Fig. 5 is a schematic flow chart of another method for evaluating distribution of infected persons in an area according to an embodiment of the present disclosure. As shown in fig. 5, based on the embodiment shown in fig. 1, step 104 may specifically include the following steps:

and S1041, evaluating infection change information of the first person in the cell in the time window according to the current person infection information of the cell to be processed and a preset infectious disease model.

The evaluation device for the distribution of infected persons in the area performs the process of step 1041, for example, to obtain the current person infection information and the current number of persons for each other cell; determining the current personnel number of the cell to be processed according to the current personnel infection information of the cell to be processed; and evaluating the first person infection change information of the unit cell in the time window under the condition of person flow by combining the current person infection information and the current person number of the unit cell to be processed, the current person infection information and the current person number of each other unit cell and a preset infectious disease model.

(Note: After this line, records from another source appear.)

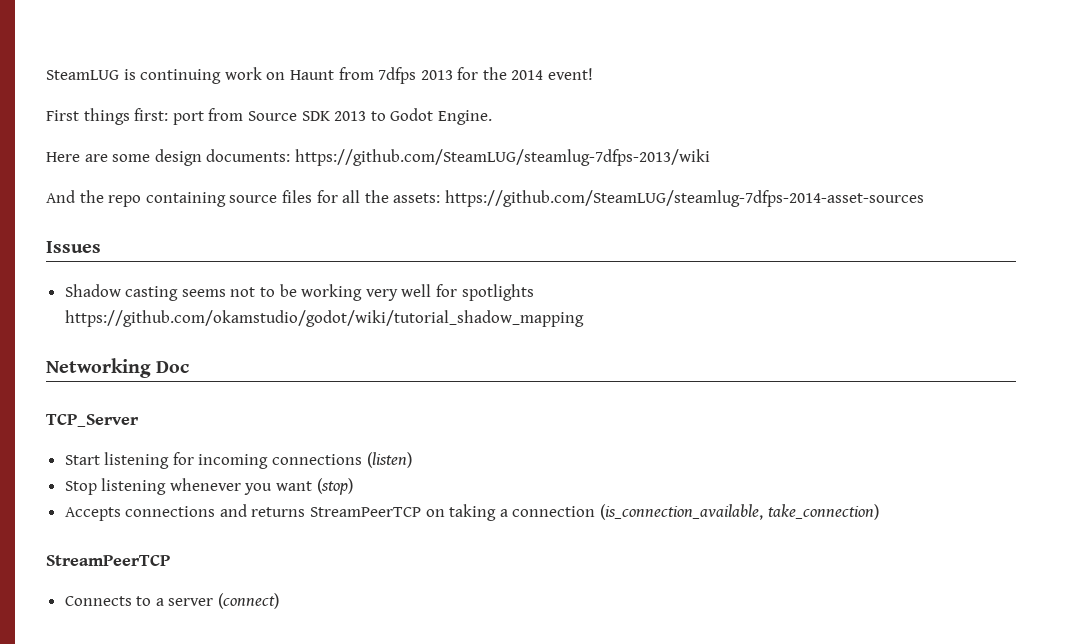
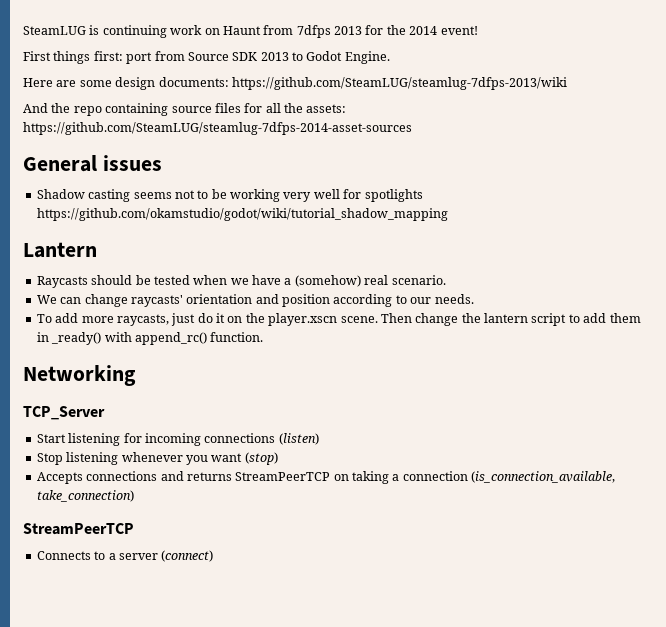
- Issues
+ General issues
+ Lantern
+ Raycasts should be tested when we have a (somehow) real scenario.
+ We can change raycasts' orientation and position according to our needs.
+ To add more raycasts, just do it on the player.xscn scene. Then change the lantern script to add them in _ready() with append_rc() function.
- Networking Doc
+ Networking

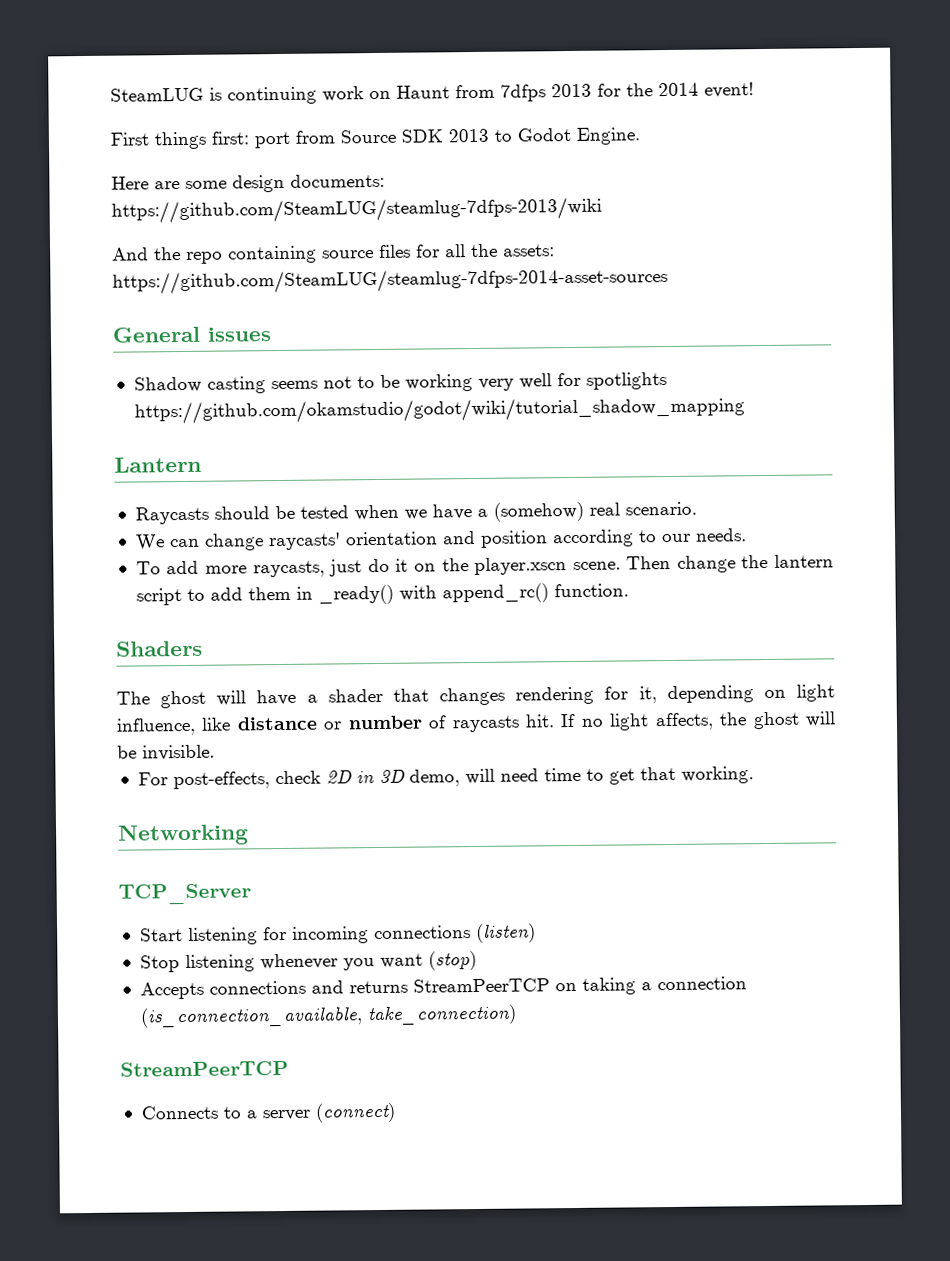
+ Shaders
+ The ghost will have a shader that changes rendering for it, depending on light influence, like distance or number of raycasts hit. If no light affects, the ghost will be invisible.
+ For post-effects, check 2D in 3D demo, will need time to get that working.

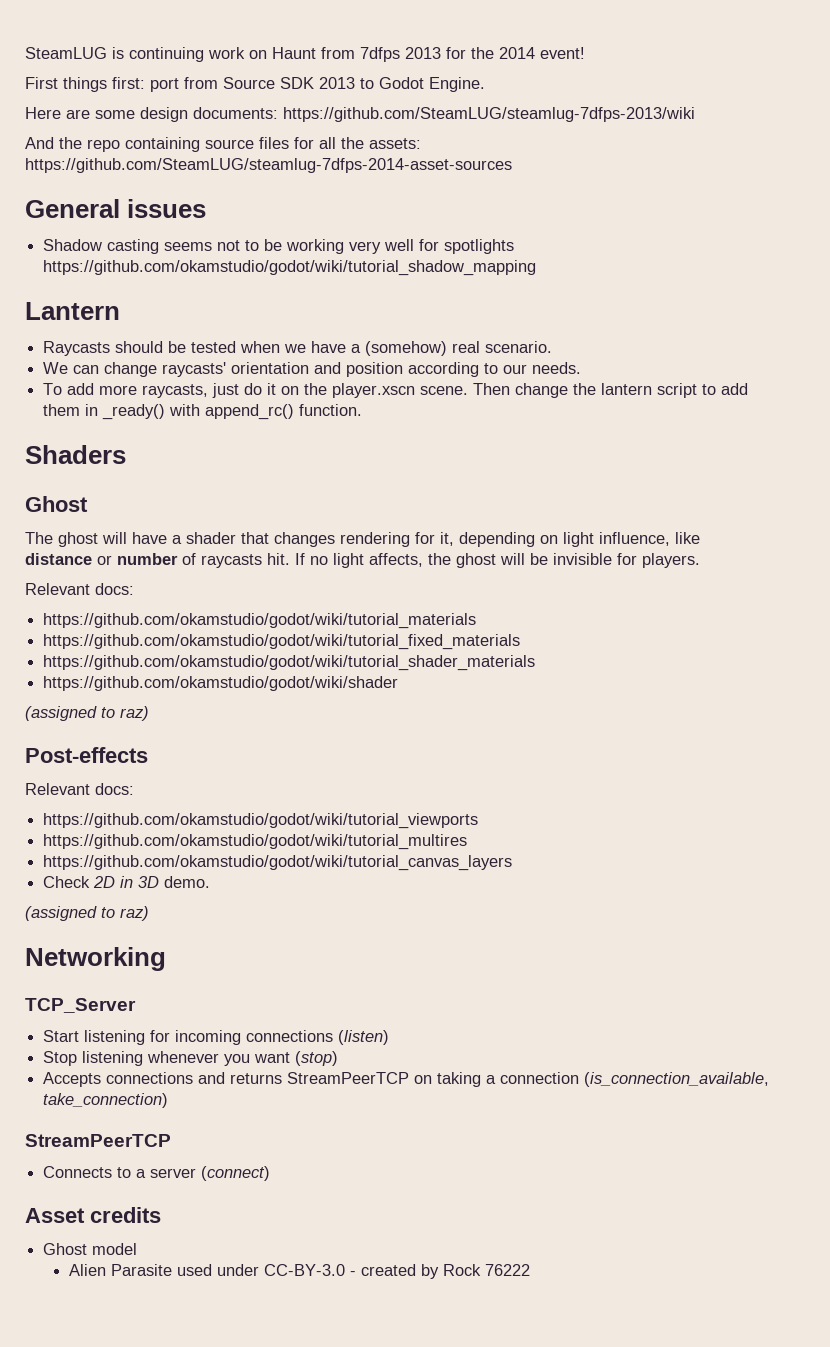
  Shaders
+ Ghost
- If no light affects, the ghost will be invisible.
- For post-effects, check 2D in 3D demo, will need time to get that working.
+ If no light affects, the ghost will be invisible for players.
+ Relevant docs:
+ https://github.com/okamstudio/godot/wiki/tutorial_materials
+ https://github.com/okamstudio/godot/wiki/tutorial_fixed_materials
+ https://github.com/okamstudio/godot/wiki/tutorial_shader_materials
+ https://github.com/okamstudio/godot/wiki/shader
+ (assigned to raz)
+ Post-effects
+ Relevant docs:
+ https://github.com/okamstudio/godot/wiki/tutorial_viewports
+ https://github.com/okamstudio/godot/wiki/tutorial_multires
+ https://github.com/okamstudio/godot/wiki/tutorial_canvas_layers
+ Check 2D in 3D demo.
+ (assigned to raz)
+ Asset credits
+ Ghost model
+ Alien Parasite used under CC-BY-3.0 - created by Rock 76222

In this embodiment, in the first implementation scenario, the current number of people in the cell to be processed may be the number of people identified in the current people infection information of the cell to be processed. In a second implementation scenario, the current number of people in the cell to be processed may be determined by combining the number of people in the cell to be processed in the previous time window, the number of people in the cell to be processed in each time window, and the person attribute information of other cells. The formula for calculating the current number of people of the cell to be processed may be shown as the following formula, for example.

Wherein dd _tn-1,(i,j) Number of persons for cell (i, j) to be processed in previous time window, dd _tn,(i,j) Is the current number of people for the cell (i, j) to be processed.

The number of the persons in the cell (p, k) to be processed currently in the previous time window refers to the number of the persons transferred from other cells to the cell (i, j) to be processed; />

Refers to the number of people who are transferred out of the cell (i, j) to be processed.

In the embodiment of the application, the infectious disease model mainly studies the transmission speed, space range, transmission path, kinetic mechanism and other problems of infectious diseases so as to guide the effective prevention and control of infectious diseases. Wherein, the current personnel infection information of the unit cell to be processed can comprise: identification of personnel within the cell and infection status. The infection state of people can be divided into 4 types, susceptible people, latent people, infected people and recovered people. Wherein, susceptible person can be represented by S, latent person by E, infected person by I, and convalescent person by R.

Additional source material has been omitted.